Advertisement

Neighboring star once came within a single light year of the sun

By Brooks Hays
An illustration reimagines Scholz's flyby, with the sun rendered as a distant twinkle. Photo by Michael Osadciw/University of Rochester
An illustration reimagines Scholz's flyby, with the sun rendered as a distant twinkle. Photo by Michael Osadciw/University of Rochester

ROCHESTER, N.Y., Feb. 18 (UPI) -- Scientists say an alien star system nearly sideswiped the sun some 70,000 years ago, coming to within 0.8 light years of the solar system -- five times closer than the next closest passing.

The star, known formally as WISE 0720-0846, was only recently discovered. Over the last two years, astronomers have been able to study the star's movements. Initial measurements of its velocity and trajectory suggested the star was either on a path toward the sun or had passed by before.

Advertisement

Further analysis of the star, called Scholz's star (for its discoverer), revealed an angle and tangential velocity suggesting a previous flyby.

"Most stars this nearby show much larger tangential motion," Eric Mamajek, associate professor of physics and astronomy at the University of Rochester, explained in a press release.

"The small tangential motion and proximity initially indicated that the star was most likely either moving towards a future close encounter with the solar system, or it had 'recently' come close to the solar system and was moving away," Mamjek added. "Sure enough, the radial velocity measurements were consistent with it running away from the Sun's vicinity -- and we realized it must have had a close flyby in the past."

Advertisement

Scholz's star, a red dwarf, is part of a binary system. When it passed by the sun and the Earth, it brought along its companion -- a brown dwarf, a failed star with too little mass to initiate or sustain stellar fusion. Scholz's star is now more than 20 light years away.

The calculations of Mamajek and his colleagues suggest that WISE 0720-0846 passed through the outer portion of the Oort Cloud, the ring of icy planetesimals that forms the cosmographical boundary of the solar system.

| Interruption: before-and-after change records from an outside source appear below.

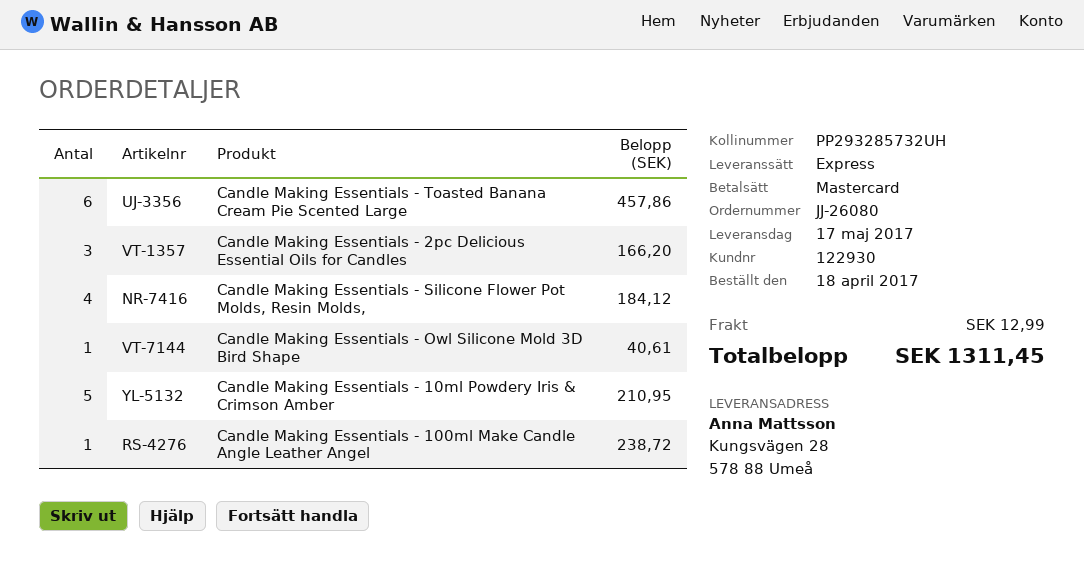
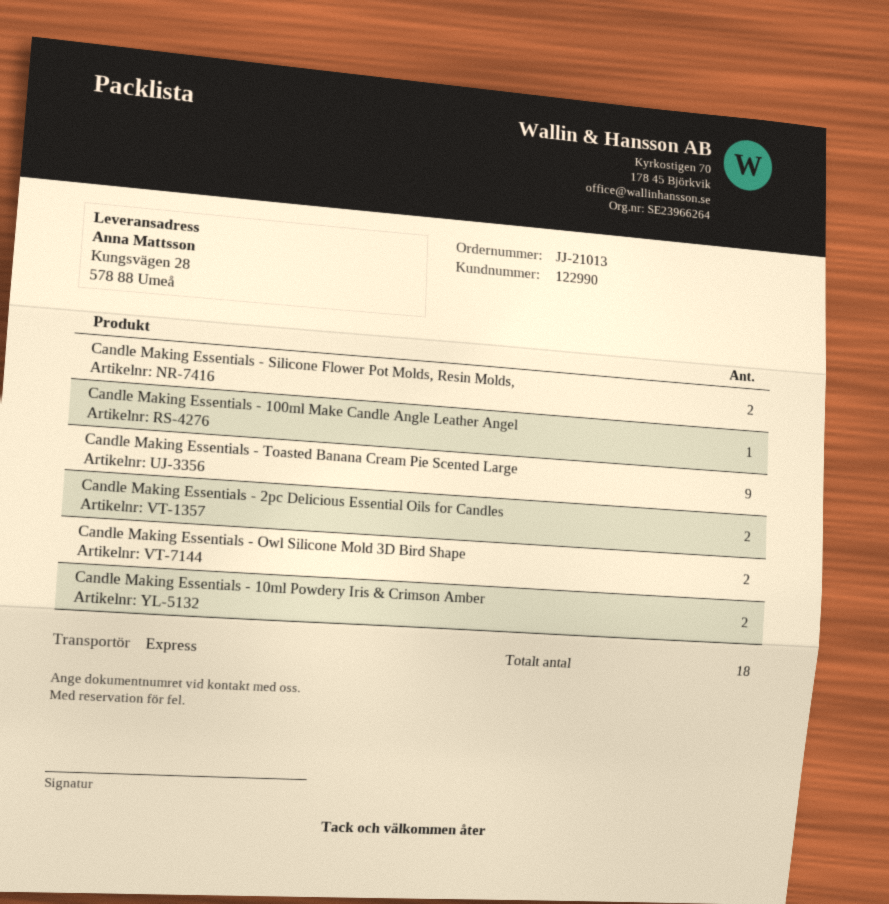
order number: JJ-26080 -> JJ-21013
customer number: 122930 -> 122990
Candle Making Essentials - Toasted Banana Cream Pie Scented Large: 6 -> 9
Candle Making Essentials - 2pc Delicious Essential Oils for Candles: 3 -> 2
Candle Making Essentials - Silicone Flower Pot Molds, Resin Molds,: 4 -> 2
Candle Making Essentials - Owl Silicone Mold 3D Bird Shape: 1 -> 2
Candle Making Essentials - 10ml Powdery Iris & Crimson Amber: 5 -> 2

Disturbances in both the inner and outer Oort Clouds are thought to initiate the formation and ejection of comets.

"There are trillions of comets in the Oort cloud and likely some of them were perturbed by this object, and some may have been perturbed onto orbits which will bring them into the inner solar system (in the distant future)," Mamjek told BBC News. "But so far it seems unlikely that this star actually triggered a significant 'comet shower.'"

The new study was published in Astrophysical Journal Letters.